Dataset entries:
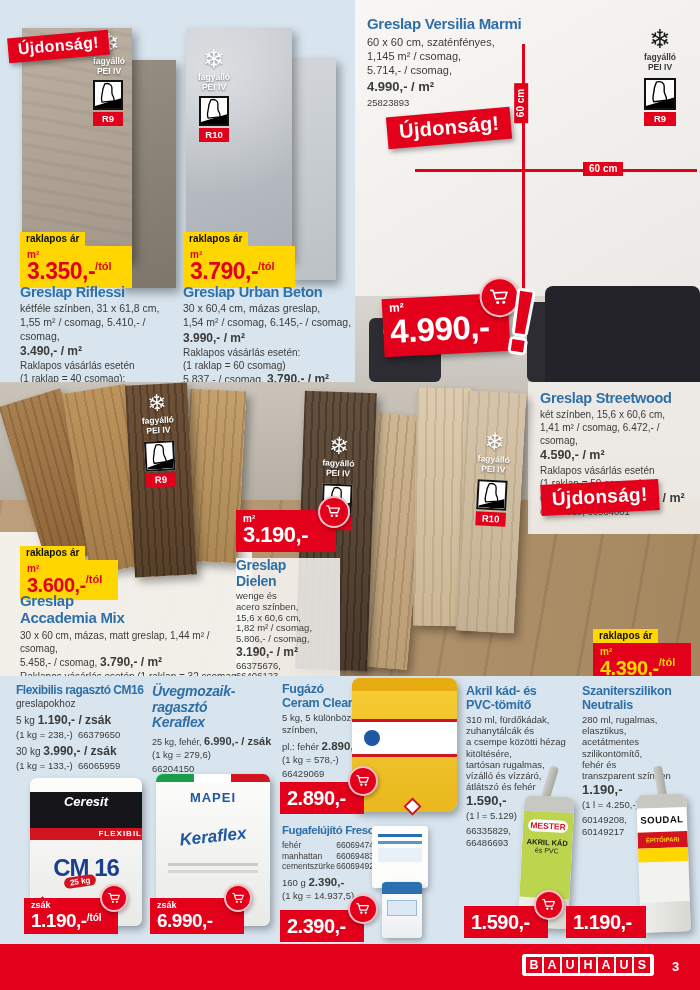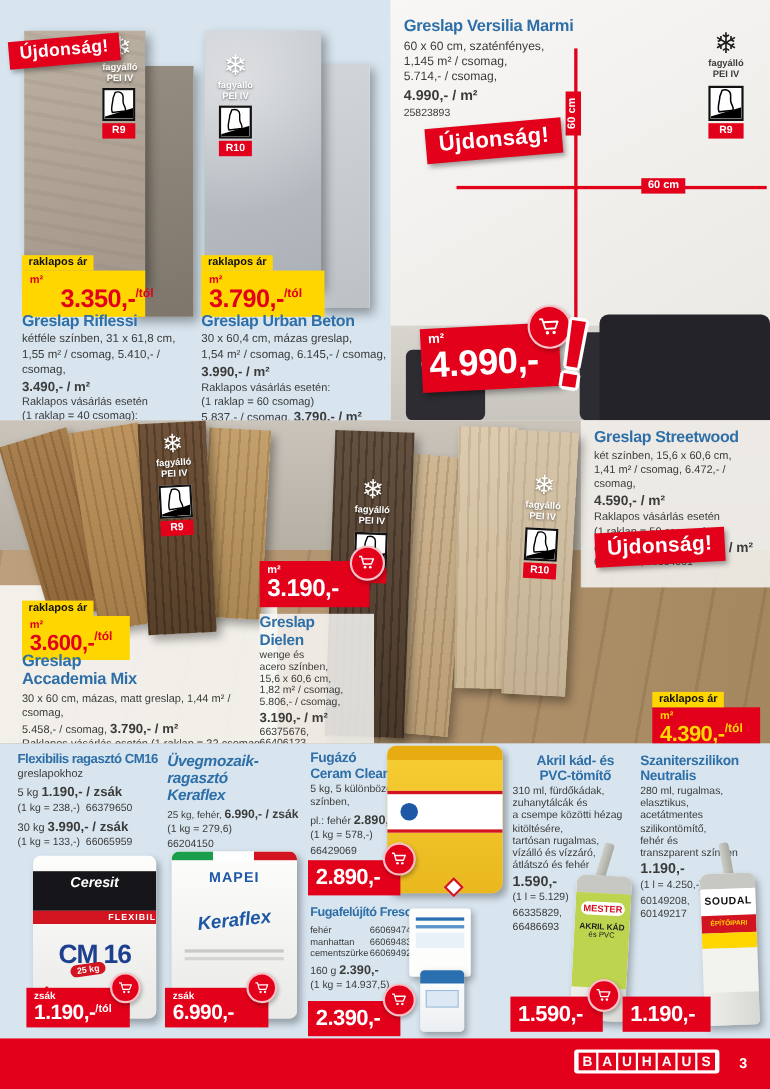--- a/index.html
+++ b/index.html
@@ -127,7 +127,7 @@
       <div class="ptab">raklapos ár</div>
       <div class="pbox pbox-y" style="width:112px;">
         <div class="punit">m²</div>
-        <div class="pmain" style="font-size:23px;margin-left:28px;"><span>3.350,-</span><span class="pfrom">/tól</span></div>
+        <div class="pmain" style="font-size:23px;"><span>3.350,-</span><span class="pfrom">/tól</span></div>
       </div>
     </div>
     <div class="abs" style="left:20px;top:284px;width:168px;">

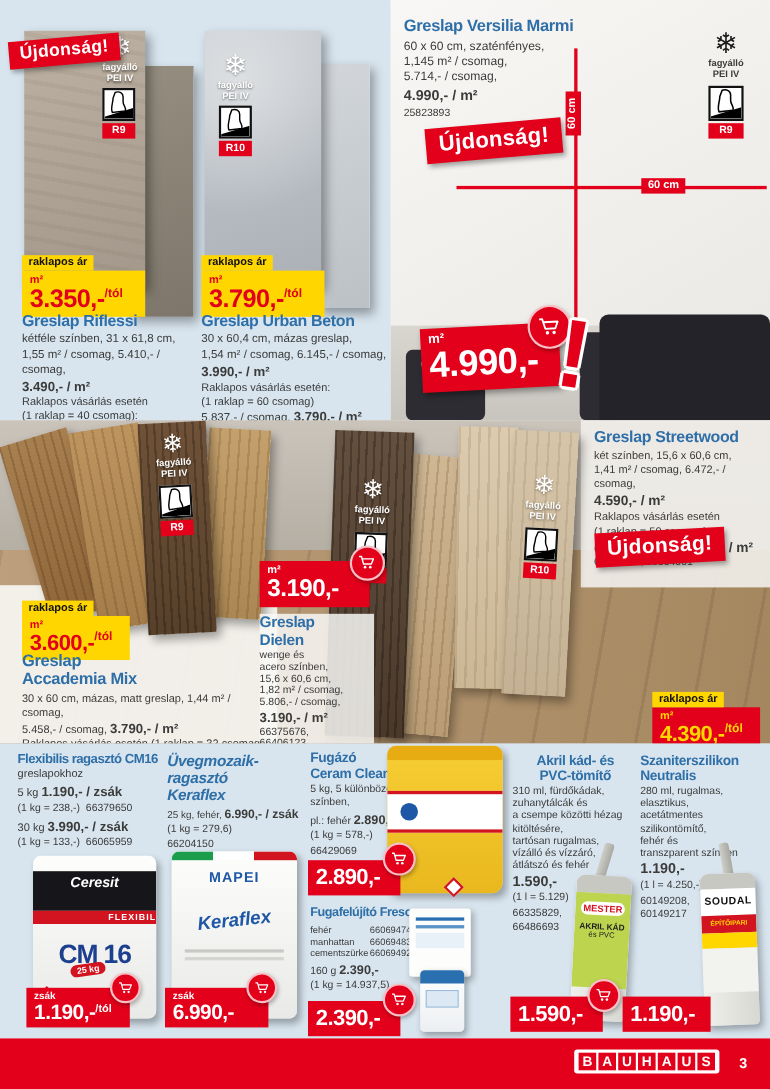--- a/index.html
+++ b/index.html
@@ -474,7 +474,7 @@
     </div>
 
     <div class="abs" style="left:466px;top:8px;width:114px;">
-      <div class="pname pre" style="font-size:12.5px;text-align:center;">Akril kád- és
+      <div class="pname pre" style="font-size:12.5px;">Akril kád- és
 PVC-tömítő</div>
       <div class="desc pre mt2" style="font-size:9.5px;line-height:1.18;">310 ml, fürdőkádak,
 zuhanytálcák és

> [WHAT THE EXERCISE ASKS]
Filter the entries above and return only the lines holding "size".

> [SOLUTION]
-        <div class="pmain" style="font-size:23px;margin-left:28px;"><span>3.350,-</span><span class="pfrom">/tól</span></div>
+        <div class="pmain" style="font-size:23px;"><span>3.350,-</span><span class="pfrom">/tól</span></div>
-      <div class="pname pre" style="font-size:12.5px;text-align:center;">Akril kád- és
+      <div class="pname pre" style="font-size:12.5px;">Akril kád- és
       <div class="desc pre mt2" style="font-size:9.5px;line-height:1.18;">310 ml, fürdőkádak,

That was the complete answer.